Сердце у нее колотилось как ненормальное, и, переступая порог, женщина едва не растянулась.
– Первым я, – сквозь зубы сказал Адальбер, оглядел зал и поздоровался.
– Привет честной компании.
«Честная компания» выглядела жалко, но и вошедшие были не лучше. Они уселись за стол, выложили несколько пенни и получили по кружке жидкого пива. План-Крепен вспомнила о горячем шоколаде и поморщилась. Она заметила жадный взгляд какого-то паренька, брошенный на ее кружку, и подвинула ему пиво.
– Давай пей, мне чего-то расхотелось. Я бы выпил лучше кипяточку.
– Так бы и сказал, – проворчал хозяин. – Только кипяточек, он тоже денег стоит.
– Да ладно! – буркнул Адальбер и бросил на грязную стойку несколько монет. – Дай ему, чего просит, и точка. Погода из рук вон скверная.
– Для нас она каждый вечер такая.
Мужчины разговаривали с хозяином, а Мари-Анжелин, которую перекрестили в Марка, завела разговор с пареньком, получившим ее кружку пива. Он говорил с акцентом Центральной Европы, и ему было лет восемнадцать, не больше.

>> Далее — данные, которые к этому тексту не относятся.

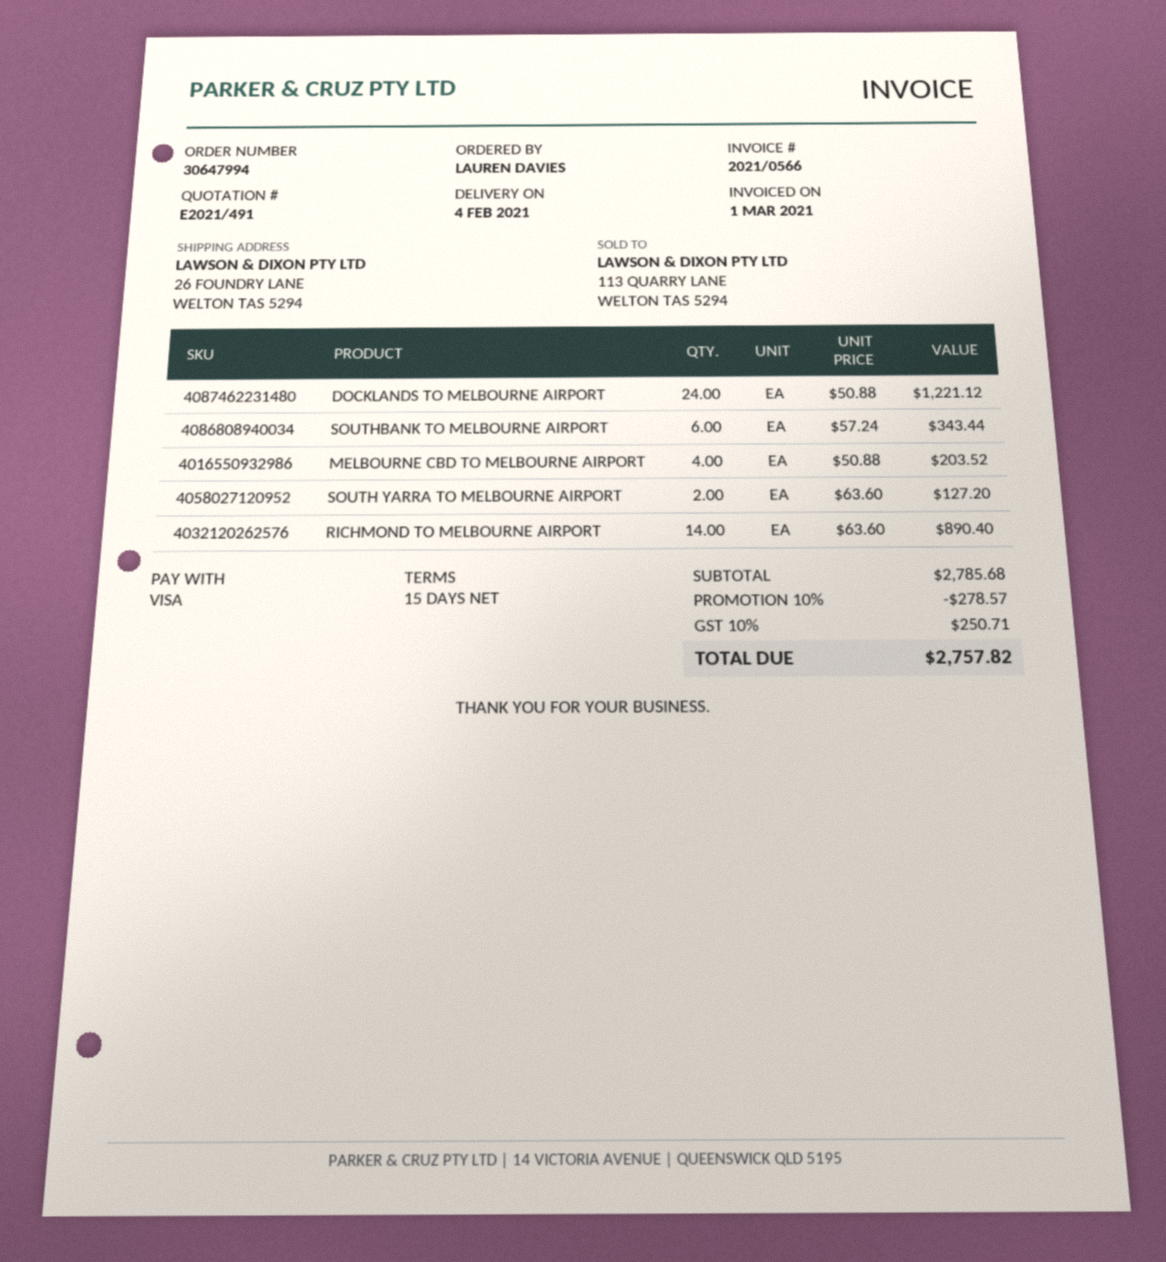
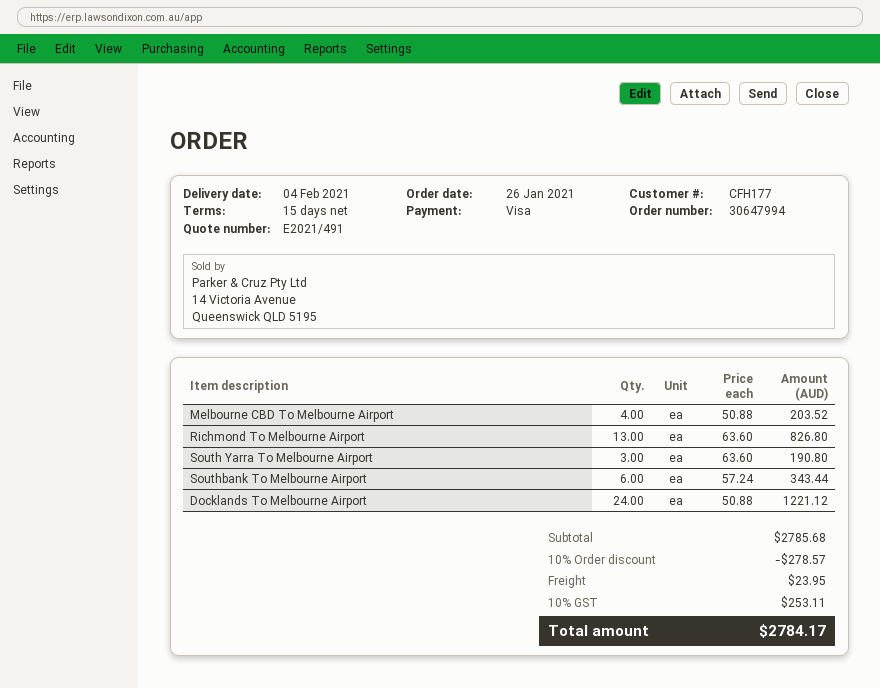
SOUTH YARRA TO MELBOURNE AIRPORT: 2 x 63.60 = 127.20 -> 3 x 63.60 = 190.80
RICHMOND TO MELBOURNE AIRPORT: 14 x 63.60 = 890.40 -> 13 x 63.60 = 826.80
shipping: none -> 23.95
tax: 10% = 250.71 -> 10% = 253.11
total: 2757.82 -> 2784.17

– Чего застрял в этой гнилой дыре? У тебя вся жизнь впереди.
– А куда идти-то? У меня никого!
– Поезжай в деревню. Ты, может, худой, но крепкий. Найдешь место на ферме, будешь хотя бы есть досыта.
– Сюда попадешь, не вырвешься. Ходишь в лохмотьях, живешь в нищете. А если, – тут он понизил голос до шепота, – с бандой свяжешься, то вообще хана. Они жуть какие жестокие. Им наплевать, одним покойником меньше, одним больше. Вон парень, с которым расправились этой ночью, узнал, что почем, на своей шкуре.
– Какой парень? – спросила Мари-Анжелин, и сердце у нее ёкнуло.
– Странный такой дядек, бродит тут уже несколько дней. Больно вежливый и говорит как-то не по-людски. Ну, ребята и решили, что шпик. Отправили куда подальше. Я видел, как его сажали в лодку, а куда отправили, неизвестно. Но заметь, могли бы и убить. Но с полицией неохота связываться, работать лучше в перчатках. А то разозлишь, и разберутся по понятиям.
«Марк» страдальчески взглянул на Адальбера, и тот спросил паренька:
– А на вид какой был дядек?
– Да как сказать? Наверно, высокий, если б не горбился. И не очень-то молодой. Весь зарос волосами, борода, усы. И глаза странные, то одного цвета, то другого. От болезни, должно быть.
– И какого же цвета?
– Серые и зеленые.
– Не много ли вопросов? – одернул Питер друзей.
И вовремя. Хозяин заинтересовался ими больше, чем следует, но сначала напустился на паренька:
– Не лезь не в свое дело! Чего язык распустил! А вы пиво выпили и выметайтесь. Тебе, остроносый, здесь вообще делать нечего. Слишком уж ты любознательный! Прям как баба!
– Скажешь тоже, – встрепенулась План-Крепен. – А для чего сюда народ ходит? Стаканчик выпить и поговорить. А так бы все из Темзы пили. А здесь с людьми интересно!
– Может, оно и так, но вы мне глаза намозолили. Шагайте отсюда. А ты, Слобод, не спеши. У меня к тебе будет разговор.